A different modus operandi

Adam Leventhal brings it to a concise point where the new Sun Storage 7000 systems are really different from other systems besides of this cool administration interface:

Further, you can design the specific system you need with just the right balance of write IOPS, read IOPS, throughput, capacity, power-use, and cost. Once you have a system, the Hybrid Storage Pool lets you solve problems with targeted solutions. Need capacity? Add disk. Out of read IOPS? Toss in another Readzilla or two. Write bogging down? Another Logzilla will net you another 10,000 write IOPS. In the old model, of course, all problems were simple because the solution was always the same: buy more fast drives.
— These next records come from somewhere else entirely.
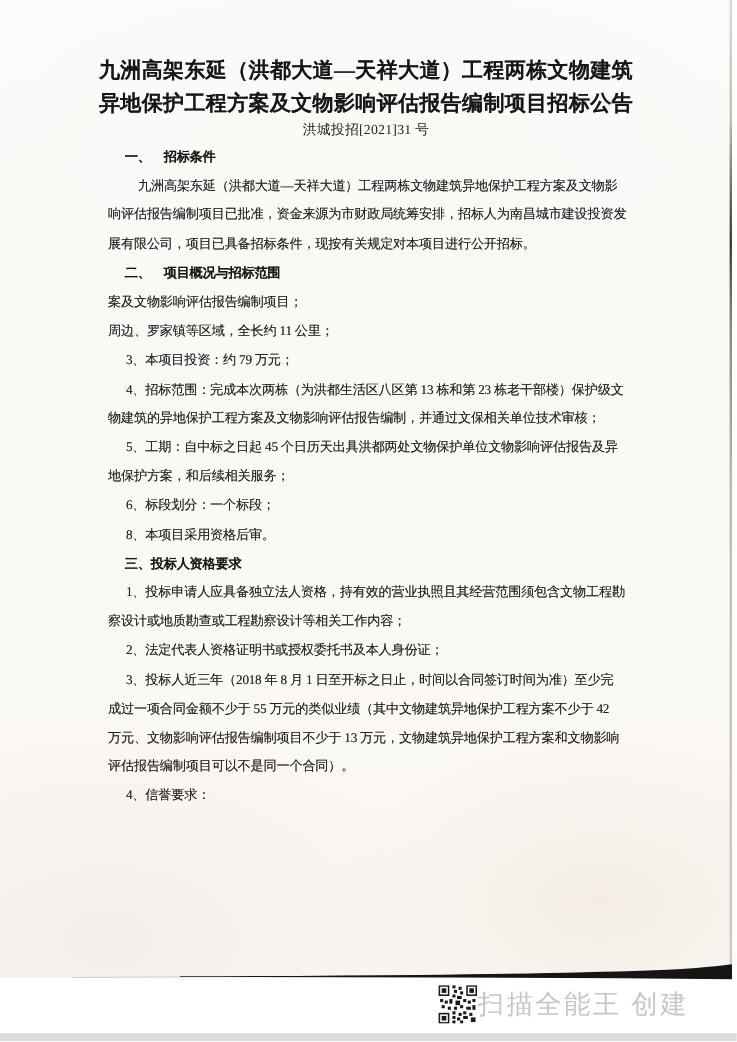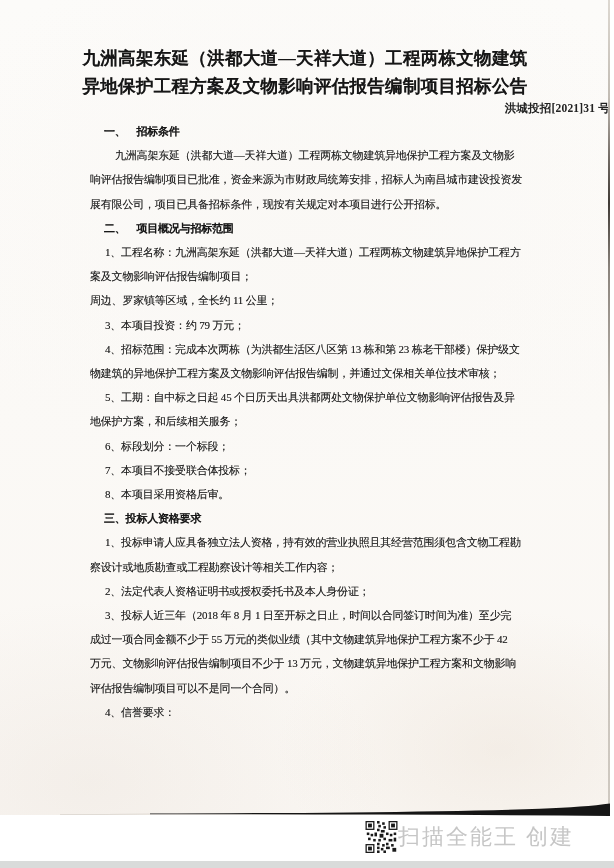--- a/index.html
+++ b/index.html
@@ -37,7 +37,7 @@
   }
   .doc-number {
     position:absolute; left:0; top:101px; width:610px;
-    text-align:right; font-size:11.5px; color:#222222; letter-spacing:0.2px;font-weight:bold;
+    text-align:center; font-size:11.5px; color:#222222; letter-spacing:0.2px;
   }
   .doc-body {
     position:absolute; left:90px; top:119px; width:430px;

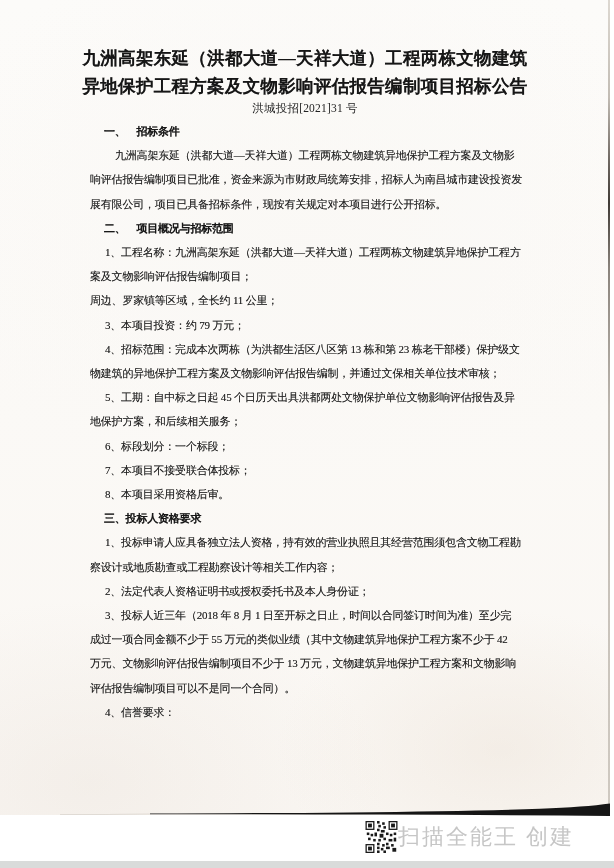--- a/index.html
+++ b/index.html
@@ -84,7 +84,6 @@
         <div class="line">响评估报告编制项目已批准，资金来源为市财政局统筹安排，招标人为南昌城市建设投资发</div>
         <div class="line">展有限公司，项目已具备招标条件，现按有关规定对本项目进行公开招标。</div>
         <div class="line heading">二、　项目概况与招标范围</div>
-        <div class="line indent-item">1、工程名称：九洲高架东延（洪都大道—天祥大道）工程两栋文物建筑异地保护工程方</div>
         <div class="line">案及文物影响评估报告编制项目；</div>
         <div class="line">周边、罗家镇等区域，全长约 11 公里；</div>
         <div class="line indent-item">3、本项目投资：约 79 万元；</div>

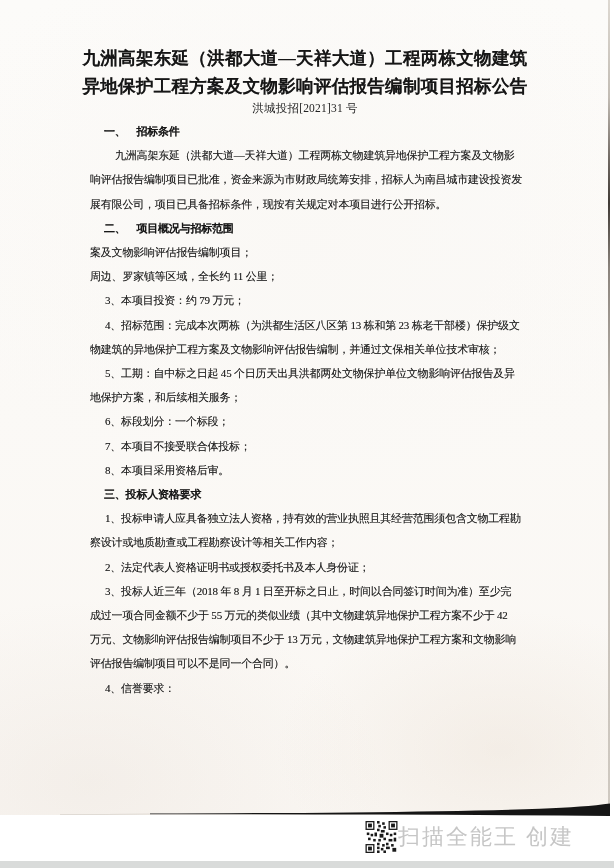--- a/index.html
+++ b/index.html
@@ -92,7 +92,6 @@
         <div class="line indent-item">5、工期：自中标之日起 45 个日历天出具洪都两处文物保护单位文物影响评估报告及异</div>
         <div class="line">地保护方案，和后续相关服务；</div>
         <div class="line indent-item">6、标段划分：一个标段；</div>
-        <div class="line indent-item">7、本项目不接受联合体投标；</div>
         <div class="line indent-item">8、本项目采用资格后审。</div>
         <div class="line heading">三、投标人资格要求</div>
         <div class="line indent-item">1、投标申请人应具备独立法人资格，持有效的营业执照且其经营范围须包含文物工程勘</div>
The HSP in the 7410 lets you address the specific problem you're having without paying for a solution to three other problems that you don't have.

At the end, one of the core differentiators are the hybrid storage pools. ZFS gives us with the HSP an important advantage. Furthermore it makes difficult questions simple. For example mirroring write caches in RAID controllers: Many of our competitors use special interconnects to mirror the cache from one controller to another. When your write cache is a drive in a JBOD you don´t have to mirror the cache, you just import the drive to the surviving filer node. Many problems become simple, when you think about them from another perspective … you just have to start to think. This gives for Sun and the Opensolaris community an important lead: It may be easy to replicate the GUI, it may be easy just to take commodity hardware, but it isn´t easy to copy dtrace and it isn´t easy to copy ZFS.